Scott Kelly: Hello everyone and welcome to Defensible Decisions. I’m Scott Kelly, an employment lawyer at Ogletree Deakins. And for the last 25 years, I’ve helped employers design and defend fair, effective workforce systems across hiring, pay, promotion, retention, and now artificial intelligence systems, using legal insights, analytics, and audit ready documentation.
Each episode is going to blend employment law developments with rigorous workforce analytics, so your decisions are defensible, compliant, and effective. We translate evolving enforcement priorities and regulations into practical steps you can apply before the lawsuit or the investigation arrives. You’re going to hear from attorneys, other experts such as data scientists, labor economists, social scientists, and hopefully some governmental officials. Together we’ll cover recruiting and selection, pay equity, systemic discrimination, DEI compliance post-Students for Fair Admissions, artificial intelligence bias and audits, and federal contracting and reporting. Subscribe to Defensible Decisions. This podcast is for informational purposes only and does not constitute legal advice. Listening does not create an attorney-client relationship. The opinions expressed are those of the speakers and do not necessarily reflect the views of their employers or clients.

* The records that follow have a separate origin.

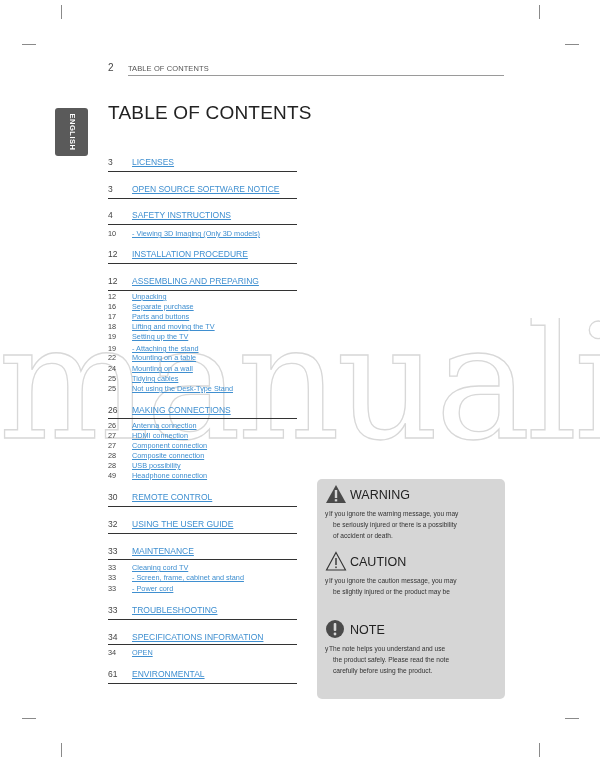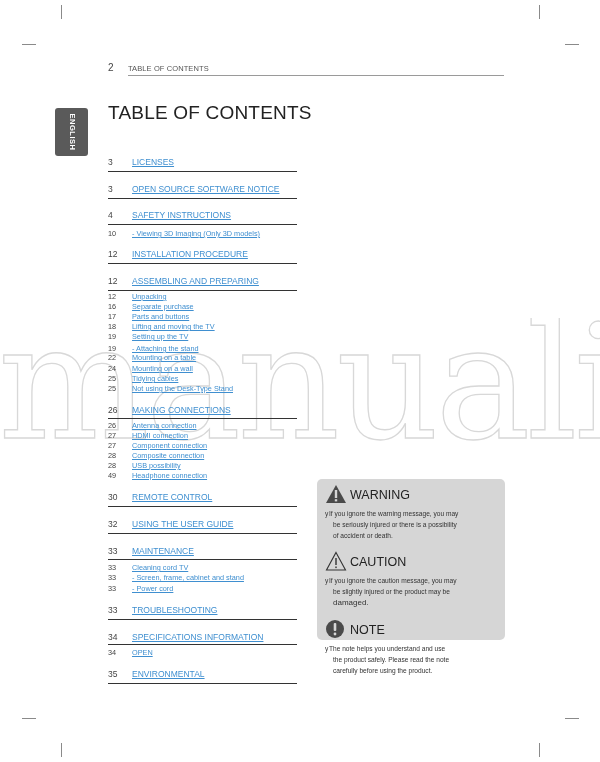--- a/index.html
+++ b/index.html
@@ -31,7 +31,7 @@
   .row.minor .num, .row.minor .label { font-size:7.3px; }
   .row.major .rule { position:absolute; left:0; width:189px; height:1px; background:#333; }
 
-  .notice-box { position:absolute; left:317px; top:479px; width:188px; height:161px; background:#d6d6d6;
+  .notice-box { position:absolute; left:317px; top:479px; width:188px; height:220px; background:#d6d6d6;
                 border-radius:5px; z-index:1; }
   .nb-section { position:absolute; left:8px; width:178px; }
   .nb-head { position:absolute; left:0; top:0; height:22px; }

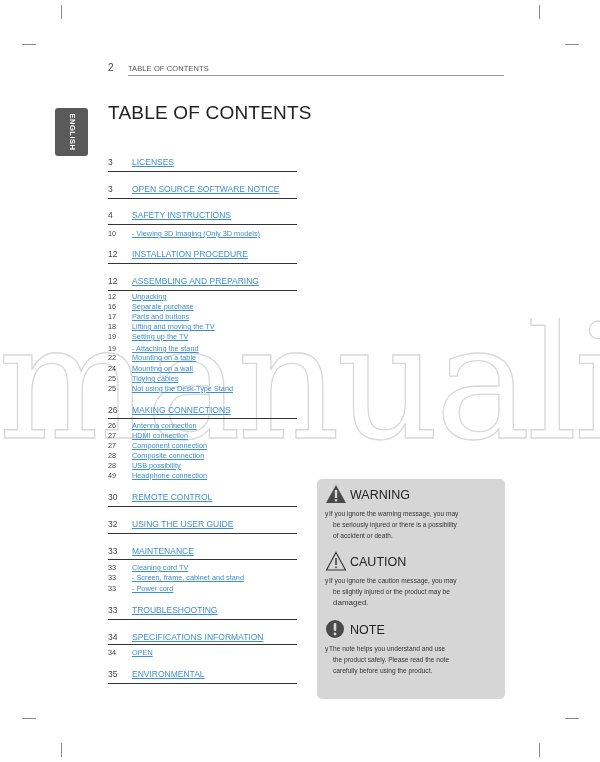--- a/index.html
+++ b/index.html
@@ -250,7 +250,6 @@
       <span class="bullet">y</span>
       <span class="line first">If you ignore the caution message, you may</span>
       <span class="line">be slightly injured or the product may be</span>
-      <span class="line" style="font-size:8px;">damaged.</span>
     </div>
   </div>
 

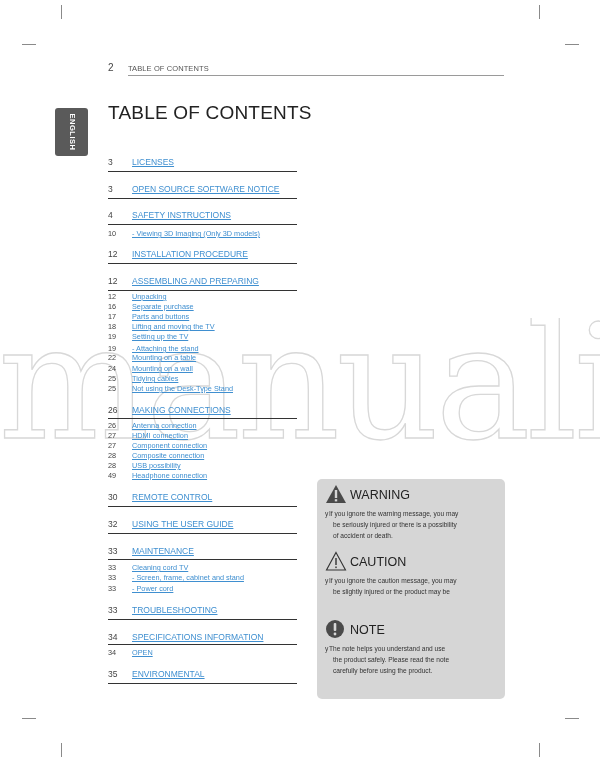--- a/index.html
+++ b/index.html
@@ -212,7 +212,7 @@
       <span class="label">OPEN</span>
     </div>
   <div class="row major" style="top:669px;">
-      <span class="num">35</span>
+      <span class="num">61</span>
       <span class="label">ENVIRONMENTAL</span>
       <div class="rule" style="top:14px;"></div>
     </div>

I’m excited because we’re having Lauren Hicks, a shareholder in our Indianapolis office join us again today to kind of kick off where we left off on the last episode dealing with AI bias audits. We went through a lot of information on the last episode, and today we’re going to try to really focus in on questions around documentation of these audits. Maybe go through a hypothetical or two to demonstrate what it might look like to conduct one, talk about some practical takeaways, and that should do us.

So, Lauren, as you all probably know, like I said, is a shareholder in Indianapolis, but she is really leading our team of lawyers and data analytics professionals here at Ogletree to assist our clients with privileged AI bias audits, and also has a lot of experience with AI governance and defensibility. So, Lauren, thank you again for joining us today.

Lauren Hicks: Thanks so much for having me back.

Scott Kelly: All right, so as promised, we said we were going to talk about documentation, and I know after practicing in this space of employment law for the last 25 years, I know how important documentation can be to help prove legitimate nondiscriminatory reasons, and to kind of mitigate employers’ legal risk, but it can feel like a chore. Let’s just be honest. What should be captured for employers that are using AI and looking at conducting any type of AI bias audits?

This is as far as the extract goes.